## RECORDS SHOWN
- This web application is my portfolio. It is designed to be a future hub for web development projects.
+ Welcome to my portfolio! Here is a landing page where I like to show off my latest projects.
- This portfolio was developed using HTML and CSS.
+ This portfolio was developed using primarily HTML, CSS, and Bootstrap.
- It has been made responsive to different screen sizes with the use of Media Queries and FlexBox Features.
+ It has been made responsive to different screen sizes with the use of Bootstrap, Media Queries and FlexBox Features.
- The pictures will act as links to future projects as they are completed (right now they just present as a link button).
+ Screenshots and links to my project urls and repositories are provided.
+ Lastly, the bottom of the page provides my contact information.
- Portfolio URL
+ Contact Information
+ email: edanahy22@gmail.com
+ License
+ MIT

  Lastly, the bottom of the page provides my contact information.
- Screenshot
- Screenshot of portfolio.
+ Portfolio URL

==

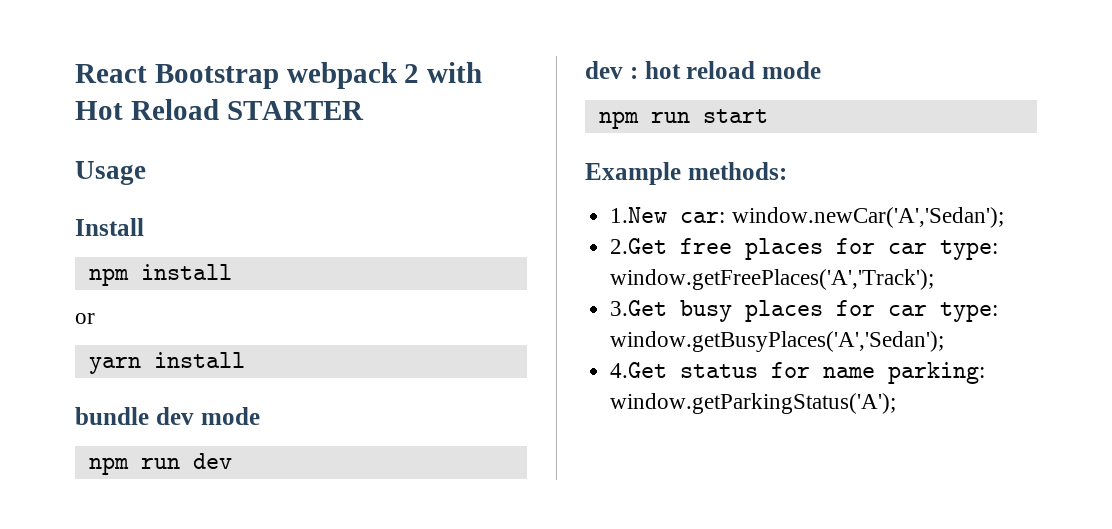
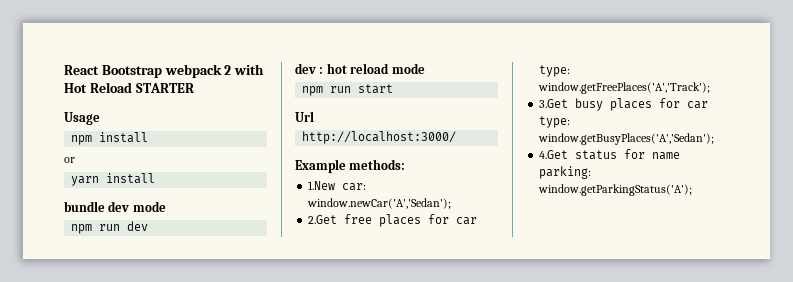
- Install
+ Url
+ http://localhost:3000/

## TASK BRIEF
Please work out how many lines in the material contain the word "bottom" and state only that number.

## EXERCISE ANSWER
2